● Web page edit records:
════════════════════

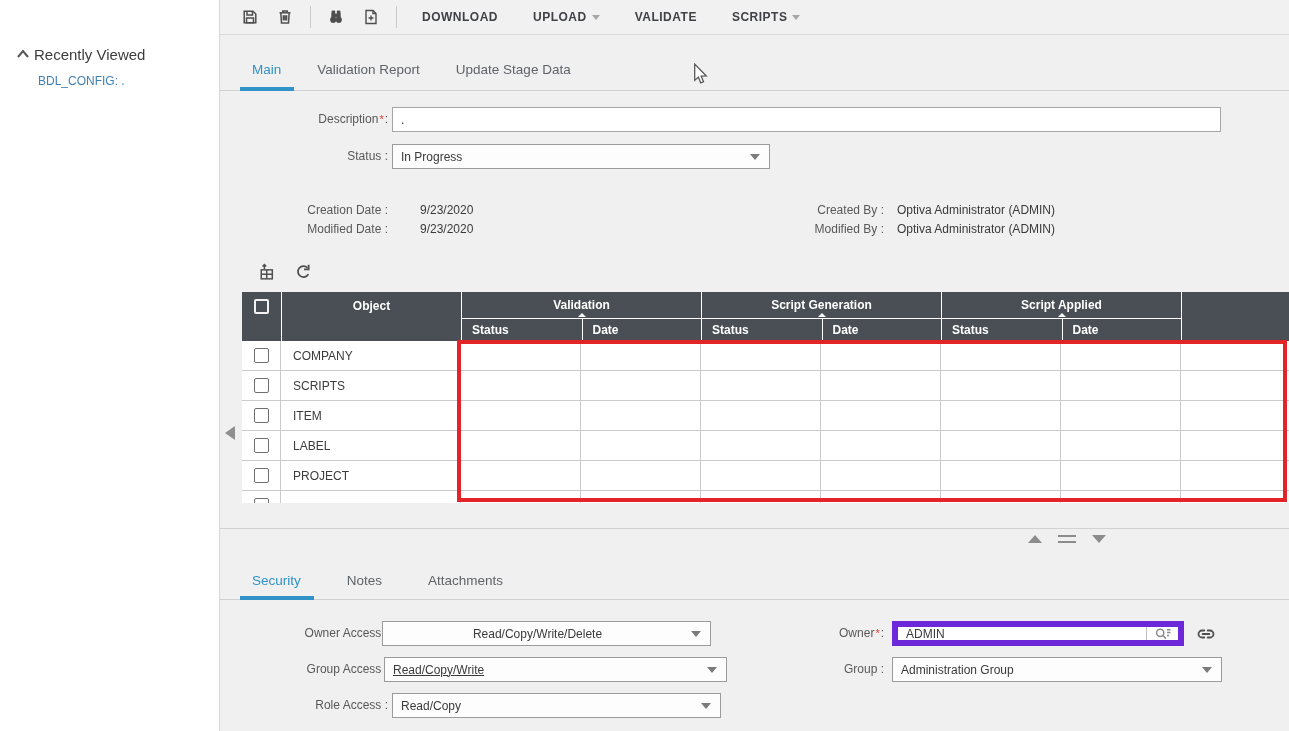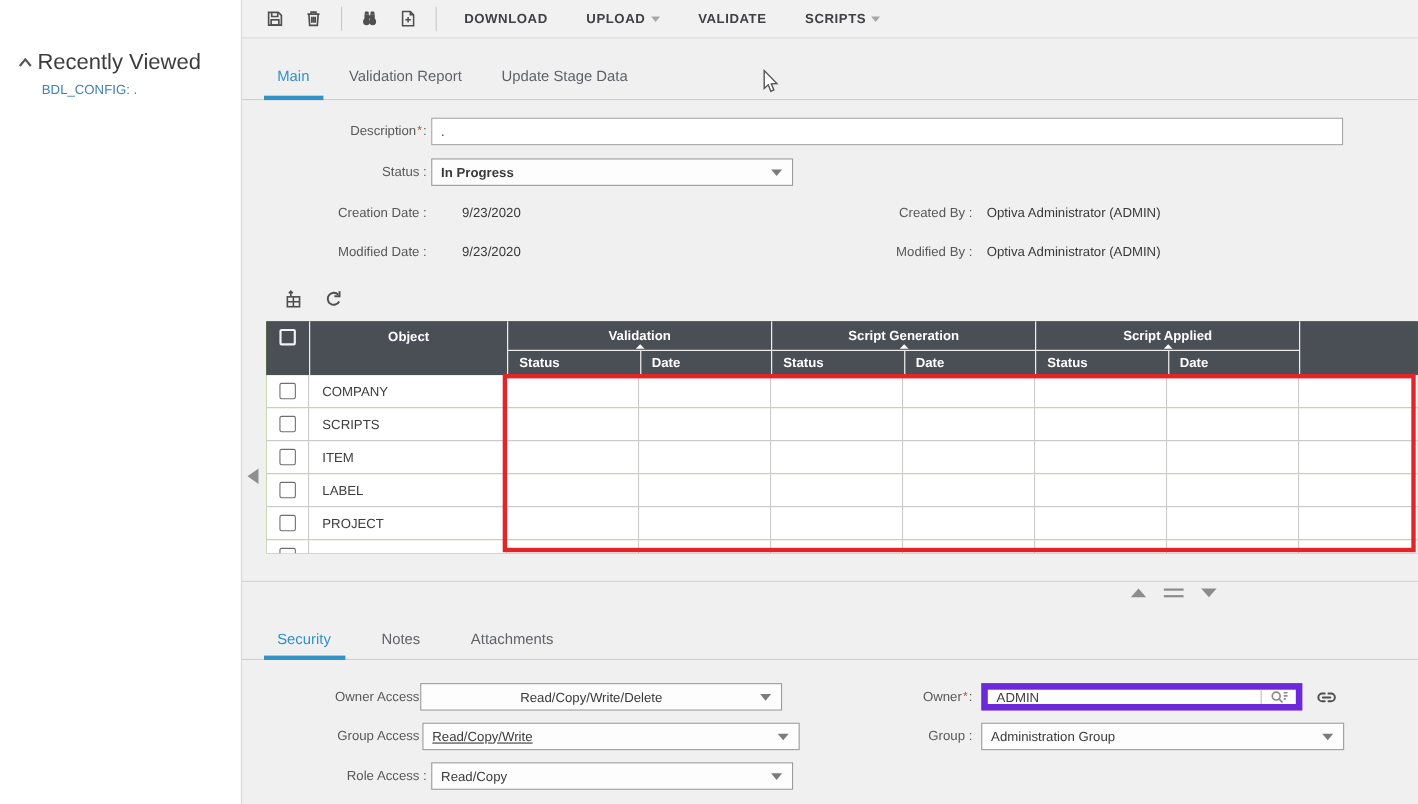--- a/index.html
+++ b/index.html
@@ -4,21 +4,21 @@
 <style>
   * { margin:0; padding:0; box-sizing:border-box; }
   html,body { width:1289px; height:731px; overflow:hidden; background:#fff;
     font-family:"Liberation Sans", sans-serif; color:#3a3a3a; }
   .page { position:relative; width:1289px; height:731px; }
 
   
   .sidebar { position:absolute; left:0; top:0; width:220px; height:731px;
     background:#fff; border-right:1px solid #d8d8d8; }
   .sb-header { position:absolute; left:16px; top:46px; display:flex; align-items:center;
-    gap:4px; font-size:20px; color:#3c3c3c; cursor:default; }
+    gap:4px; font-size:15px; color:#3c3c3c; cursor:default; }
   .sb-link { position:absolute; left:38px; top:74px; font-size:12px; color:#4081b3; }
   .collapse-handle { position:absolute; left:225px; top:426px; width:0; height:0;
     border-top:7px solid transparent; border-bottom:7px solid transparent;
     border-right:10px solid #8f8f8f; z-index:5; }
 
   
   .main { position:absolute; left:220px; top:0; width:1069px; height:731px; background:#f0f0f1; }
 
   
   .toolbar { position:absolute; left:0; top:0; width:100%; height:35px;
@@ -199,27 +199,27 @@
       </svg>
     </div>
 
     <div class="frm-row" style="top:107px;">
       <span class="lbl"><span>Description</span><span class="req">*</span><span>:</span></span>
       <input class="txt-input" style="left: 172px; width: 829px;" value=".">
     </div>
 
     <div class="frm-row" style="top:144px;">
       <span class="lbl"><span>Status</span> <span>:</span></span>
-      <div class="dd" style="left:172px; width:329px;font-weight:bold;">
+      <div class="dd" style="left:172px; width:378px;">
         <span>In Progress</span>
         <span class="dd-caret"></span>
       </div>
     </div>
 
-    <div class="frm-row" style="top:181px;">
+    <div class="frm-row" style="top:198px;">
       <span class="lbl"><span>Creation Date</span> <span>:</span></span>
       <span class="ro-val" style="left:200px;">9/23/2020</span>
       <span class="lbl-r"><span>Created By</span> <span>:</span></span>
       <span class="ro-val" style="left:677px;">Optiva Administrator (ADMIN)</span>
     </div>
 
     <div class="frm-row" style="top:217px;">
       <span class="lbl"><span>Modified Date</span> <span>:</span></span>
       <span class="ro-val" style="left:200px;">9/23/2020</span>
       <span class="lbl-r"><span>Modified By</span> <span>:</span></span>

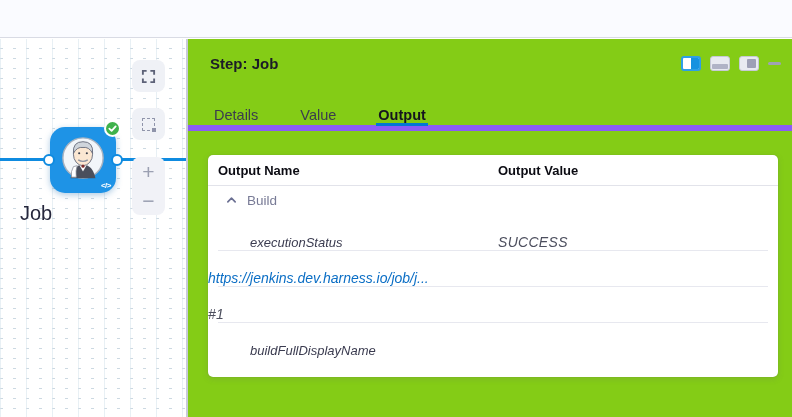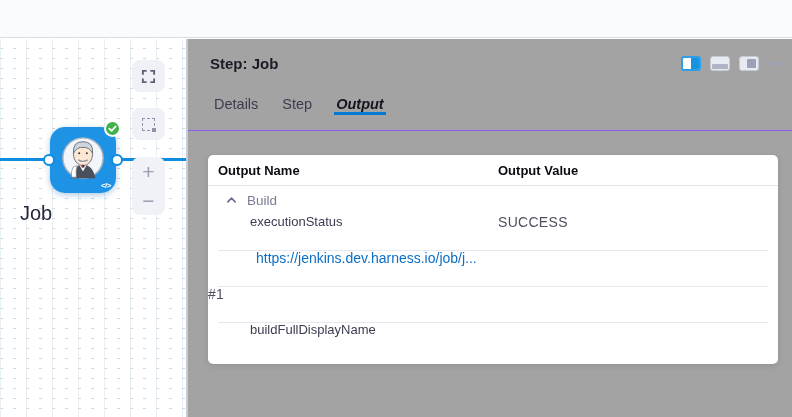--- a/index.html
+++ b/index.html
@@ -55,59 +55,59 @@
   .marquee-box { position:relative; width:13px; height:13px; border:1.5px dashed #8f94aa; border-radius:1px; }
   .marquee-box i { position:absolute; right:-2px; bottom:-2px; width:4px; height:4px; background:#8f94aa; }
   .zoomer {
     position:absolute; left:132px; top:118px; width:33px; height:58px; border-radius:8px;
     background:#f1f2f7; display:flex; flex-direction:column;
   }
   .zoomer .zbtn { flex:1; display:flex; align-items:center; justify-content:center;
                   font-size:21px; color:#9ba0b2; cursor:pointer; line-height:1; }
 
   
-  .panel { position:absolute; left:188px; top:39px; right:0; bottom:0; background:#a3a3a3; }
+  .panel { position:absolute; left:188px; top:39px; right:0; bottom:0; background:#84cc16; }
   .panel-title { position:absolute; left:22px; top:16px; font-size:15px; font-weight:700; color:#1c1c28; }
 
   .panel-actions { position:absolute; right:11px; top:17px; display:flex; align-items:center; gap:9px; }
   .ic { position:relative; width:20px; height:15px; border-radius:3px; cursor:pointer; }
   .ic-split { border:2px solid #2e9fe6; background:#fff; overflow:hidden; }
   .ic-split i { position:absolute; top:0; bottom:0; right:0; width:50%; background:#1792e0; }
   .ic-gray { background:#e8eaf1; border:1px solid #c6c9d6; }
   .ic-bottom i { position:absolute; left:1px; right:1px; bottom:1px; height:5px; background:#b0b3c6; border-radius:1px; }
   .ic-right i { position:absolute; top:2px; bottom:2px; right:2px; width:9px; background:#9da0b6; border-radius:1px; }
   .ic-dash { width:13px; height:3px; border-radius:2px; background:#9fa3b5; }
 
   .tabs {
     position:absolute; left:0; right:0; top:57px; height:35px;
-    border-bottom:1px solid #8b5cf6;
-    display:flex; align-items:flex-start; padding-left:24px; gap:20px;
+    border-bottom:6px solid #8b5cf6;
+    display:flex; align-items:flex-end; padding-left:24px; gap:38px;
   }
   .tab {
     display:flex; align-items:center; padding:0 2px; font-size:14.5px; color:#3b3c4e;
     border-bottom:3px solid transparent; margin-bottom:-1px; cursor:pointer;
   }
-  .tab.active { font-weight:700; color:#14141f; border-bottom-color:#0278d5;font-style:italic; }
+  .tab.active { font-weight:700; color:#14141f; border-bottom-color:#0278d5; }
 
   .card {
     position:absolute; left:20px; top:116px; width:570px;
-    background:#fff; border-radius:5px; padding-bottom:6px;
+    background:#fff; border-radius:5px; padding-bottom:19px;
     box-shadow:0 0 1px rgba(40,41,61,.25), 0 2px 6px rgba(96,97,112,.18);
   }
   .thead { height:31px; border-bottom:1px solid #e2e3ea; display:flex; align-items:center;
            font-size:13px; font-weight:700; color:#0b0b12; }
   .col-name { flex:0 0 290px; padding-left:10px; }
   .group-row { height:28px; display:flex; align-items:center; padding-left:18px; gap:10px;
                color:#787b96; font-size:13.5px; }
   .chev { display:flex; cursor:pointer; }
-  .trow { height:36px; display:flex; align-items:flex-start; position:relative; }
+  .trow { height:36px; display:flex; align-items:flex-end; position:relative;font-style:italic; }
   .trow + .trow::before { content:""; position:absolute; left:10px; right:10px; top:0; height:1px; background:#e7e8ef; }
   .tname { flex:0 0 290px; padding-left:42px; font-size:13px; color:#3b3c50; }
   .tval  { font-size:14px; color:#4d4f5e; letter-spacing:.3px; }
-  .tval.link { font-size:14px; color:#0b6ec5; letter-spacing:0; cursor:pointer;margin-left:48px; }
+  .tval.link { font-size:14px; color:#0b6ec5; letter-spacing:0; cursor:pointer; }
 </style>
 </head>
 <body>
 
 <div class="topstrip"></div>
 
 <div class="canvas">
   <div class="connector"></div>
 
   <div class="node">
@@ -163,21 +163,21 @@
         <i></i>
       </span>
     <span class="ic ic-gray ic-right">
         <i></i>
       </span>
     <span class="ic-dash"></span>
   </div>
 
   <div class="tabs">
     <div class="tab">Details</div>
-    <div class="tab">Step</div>
+    <div class="tab">Value</div>
     <div class="tab active">Output</div>
   </div>
 
   <div class="card">
     <div class="thead">
       <span class="col-name">Output Name</span>
       <span class="col-val">Output Value</span>
     </div>
 
     <div class="group-row">

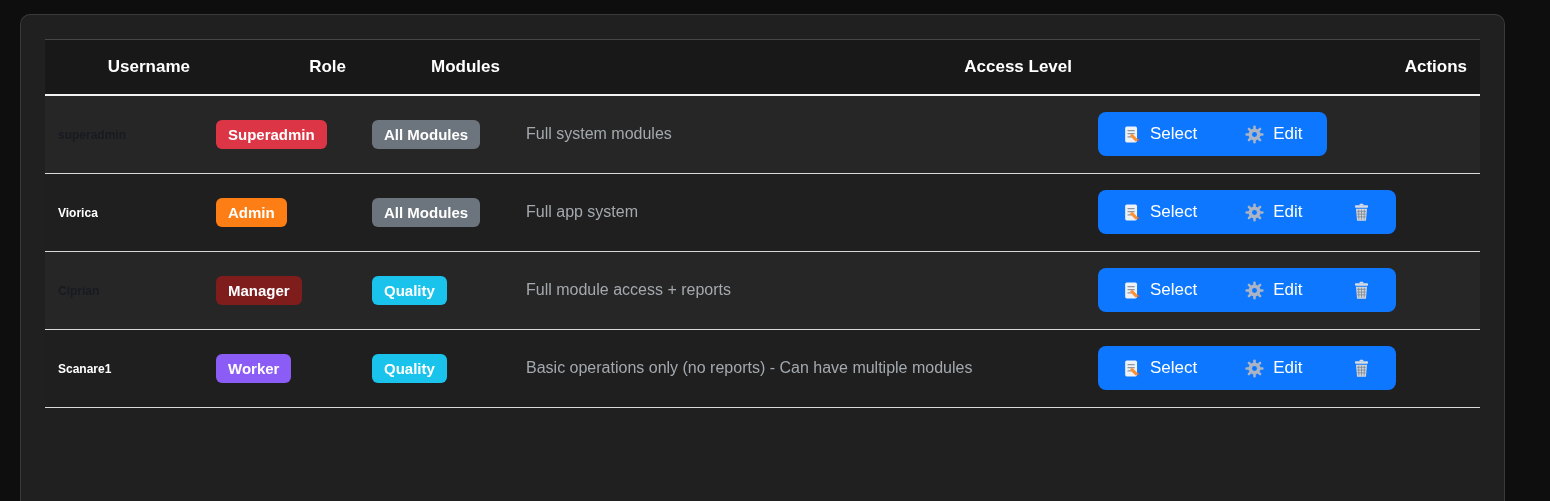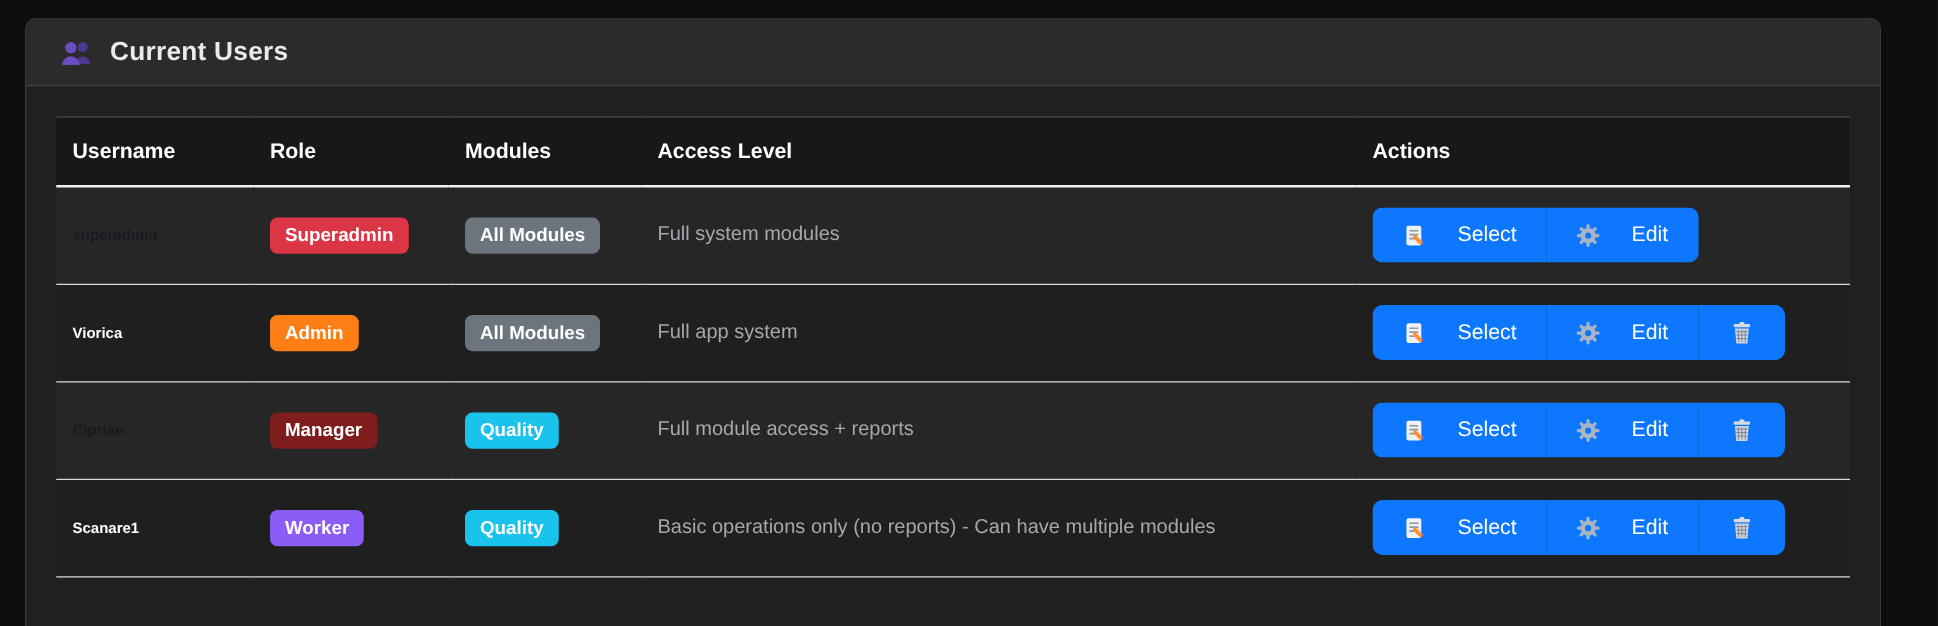--- a/index.html
+++ b/index.html
@@ -29,21 +29,21 @@
   table.users { width:100%; border-collapse:collapse; table-layout:fixed; }
   col.c-user   { width:158px; }
   col.c-role   { width:156px; }
   col.c-mod    { width:154px; }
   col.c-access { width:572px; }
   col.c-act    { width:auto;  }
 
   thead th {
     background:#181818;
     color:#ffffff; font-size:17px; font-weight:bold;
-    text-align:left; padding:17px 13px;
+    text-align:right; padding:17px 13px;
     border-top:1px solid #464646;
     border-bottom:2px solid #f2f2f2;
   }
   tbody td {
     padding:0 13px; height:78px;
     border-bottom:1px solid #d9d9d9;
     vertical-align:middle;
   }
   tbody tr:nth-child(odd)  { background:#262626; }
   tbody tr:nth-child(even) { background:#1f1f1f; }
@@ -56,44 +56,33 @@
     border-radius:6px;
     color:#ffffff; font-size:15px; font-weight:bold;
     white-space:nowrap;
   }
   .access { color:#a3a9ae; font-size:16px; }
 
   .btn-group {
     display:inline-flex; border-radius:8px; overflow:hidden;
   }
   .btn {
-    display:inline-flex; align-items:center; gap:25px;
+    display:inline-flex; align-items:center; gap:9px;
     height:44px; padding:0 24px;
     border:none; cursor:pointer;
     background:#0d78ff; color:#ffffff; font-size:17px;
     font-family:inherit;
   }
   .btn.trash { padding:0 25px; }
   .icon { display:inline-flex; align-items:center; }
 </style>
 </head>
 <body>
 
 <div class="panel">
-  <div class="panel-header">
-    <span class="icon">
-      <svg width="27" height="22" viewBox="0 0 28 22">
-        <circle cx="18.8" cy="6.6" r="4.1" fill="#4e3790"></circle>
-        <path d="M12.6 20.6 a6.2 6.2 0 0 1 12.4 0 z" fill="#4e3790"></path>
-        <circle cx="9" cy="7" r="4.7" fill="#6a4dc0"></circle>
-        <path d="M1.8 21.4 a7.2 7.2 0 0 1 14.4 0 z" fill="#6a4dc0"></path>
-      </svg>
-    </span>
-    <span class="panel-title">Current Users</span>
-  </div>
 
   <div class="panel-body">
     <table class="users">
       <colgroup>
         <col class="c-user">
           <col class="c-role">
           <col class="c-mod">
           <col class="c-access">
           <col class="c-act">
       </colgroup>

════════════════════

● Requirement:
Return only the lines from the start of the data through the line that contains "position:relative; width:1289px; height:731px;", please, copying them exactly and omitting all pictures.

● Expected answer:
--- a/index.html
+++ b/index.html
@@ -4,21 +4,21 @@
 <style>
   * { margin:0; padding:0; box-sizing:border-box; }
   html,body { width:1289px; height:731px; overflow:hidden; background:#fff;
     font-family:"Liberation Sans", sans-serif; color:#3a3a3a; }
   .page { position:relative; width:1289px; height:731px; }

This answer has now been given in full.